Every line containing the string "Brief" should be returned from the records.

Excerpted records »
□ □ □ □ □ □ □

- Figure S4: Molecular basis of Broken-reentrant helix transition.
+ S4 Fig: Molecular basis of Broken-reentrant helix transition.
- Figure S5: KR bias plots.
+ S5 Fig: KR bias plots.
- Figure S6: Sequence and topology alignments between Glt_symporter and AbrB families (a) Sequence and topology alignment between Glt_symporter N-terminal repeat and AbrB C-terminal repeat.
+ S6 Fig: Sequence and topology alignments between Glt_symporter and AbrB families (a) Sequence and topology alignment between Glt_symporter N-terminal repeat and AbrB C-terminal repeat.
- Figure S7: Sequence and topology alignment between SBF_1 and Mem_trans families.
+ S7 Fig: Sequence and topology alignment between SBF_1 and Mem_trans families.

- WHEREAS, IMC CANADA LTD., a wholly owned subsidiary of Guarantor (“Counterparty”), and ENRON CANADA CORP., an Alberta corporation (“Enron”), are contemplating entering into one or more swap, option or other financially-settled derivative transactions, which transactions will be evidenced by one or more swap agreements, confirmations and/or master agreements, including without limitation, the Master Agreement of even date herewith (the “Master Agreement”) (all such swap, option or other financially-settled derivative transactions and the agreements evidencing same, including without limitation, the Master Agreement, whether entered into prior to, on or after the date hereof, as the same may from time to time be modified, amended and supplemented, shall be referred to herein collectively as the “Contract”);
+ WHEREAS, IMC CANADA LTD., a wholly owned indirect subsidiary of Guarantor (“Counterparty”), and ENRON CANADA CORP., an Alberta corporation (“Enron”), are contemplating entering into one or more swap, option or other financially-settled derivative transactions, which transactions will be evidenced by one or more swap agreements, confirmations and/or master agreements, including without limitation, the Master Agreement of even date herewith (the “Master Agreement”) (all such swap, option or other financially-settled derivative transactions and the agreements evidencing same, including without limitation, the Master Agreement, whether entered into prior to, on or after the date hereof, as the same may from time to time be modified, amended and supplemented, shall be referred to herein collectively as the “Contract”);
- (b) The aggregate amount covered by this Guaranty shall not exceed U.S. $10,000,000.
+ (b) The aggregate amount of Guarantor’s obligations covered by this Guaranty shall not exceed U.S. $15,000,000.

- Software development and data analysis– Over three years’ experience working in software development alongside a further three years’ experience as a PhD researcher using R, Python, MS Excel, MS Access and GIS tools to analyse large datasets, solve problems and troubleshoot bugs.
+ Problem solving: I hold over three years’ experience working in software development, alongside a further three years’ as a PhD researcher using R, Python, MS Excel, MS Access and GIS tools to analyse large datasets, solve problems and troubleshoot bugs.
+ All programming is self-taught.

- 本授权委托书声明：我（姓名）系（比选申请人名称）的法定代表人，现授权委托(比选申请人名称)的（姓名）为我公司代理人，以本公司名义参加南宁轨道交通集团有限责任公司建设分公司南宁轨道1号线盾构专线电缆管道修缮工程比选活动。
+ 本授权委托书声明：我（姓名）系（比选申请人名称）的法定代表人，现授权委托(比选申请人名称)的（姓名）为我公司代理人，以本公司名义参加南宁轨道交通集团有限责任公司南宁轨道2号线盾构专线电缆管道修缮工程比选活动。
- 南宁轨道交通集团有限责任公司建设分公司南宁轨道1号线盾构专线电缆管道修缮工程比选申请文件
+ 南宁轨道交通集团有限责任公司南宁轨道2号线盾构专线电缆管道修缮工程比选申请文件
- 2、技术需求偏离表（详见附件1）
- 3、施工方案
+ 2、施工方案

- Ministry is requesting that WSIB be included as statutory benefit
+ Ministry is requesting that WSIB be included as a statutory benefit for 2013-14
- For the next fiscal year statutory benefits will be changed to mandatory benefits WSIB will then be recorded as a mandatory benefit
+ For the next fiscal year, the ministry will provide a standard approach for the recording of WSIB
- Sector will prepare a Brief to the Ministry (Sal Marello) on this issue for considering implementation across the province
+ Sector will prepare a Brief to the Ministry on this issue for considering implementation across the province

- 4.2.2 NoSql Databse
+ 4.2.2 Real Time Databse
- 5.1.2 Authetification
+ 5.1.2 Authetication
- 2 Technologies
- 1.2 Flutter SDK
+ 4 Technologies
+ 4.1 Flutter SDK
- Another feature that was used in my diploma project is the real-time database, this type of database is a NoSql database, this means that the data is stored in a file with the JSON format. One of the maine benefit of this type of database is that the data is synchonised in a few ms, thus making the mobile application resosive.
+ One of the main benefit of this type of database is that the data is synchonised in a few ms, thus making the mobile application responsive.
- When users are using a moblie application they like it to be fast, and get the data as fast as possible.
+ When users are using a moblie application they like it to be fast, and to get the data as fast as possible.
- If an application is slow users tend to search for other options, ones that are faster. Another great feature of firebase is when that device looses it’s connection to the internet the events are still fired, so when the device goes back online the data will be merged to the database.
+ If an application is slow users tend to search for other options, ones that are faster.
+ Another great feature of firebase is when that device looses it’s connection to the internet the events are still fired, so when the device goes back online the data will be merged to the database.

□ □ □ □ □ □ □

Response to this exercise »
- Sector will prepare a Brief to the Ministry (Sal Marello) on this issue for considering implementation across the province
+ Sector will prepare a Brief to the Ministry on this issue for considering implementation across the province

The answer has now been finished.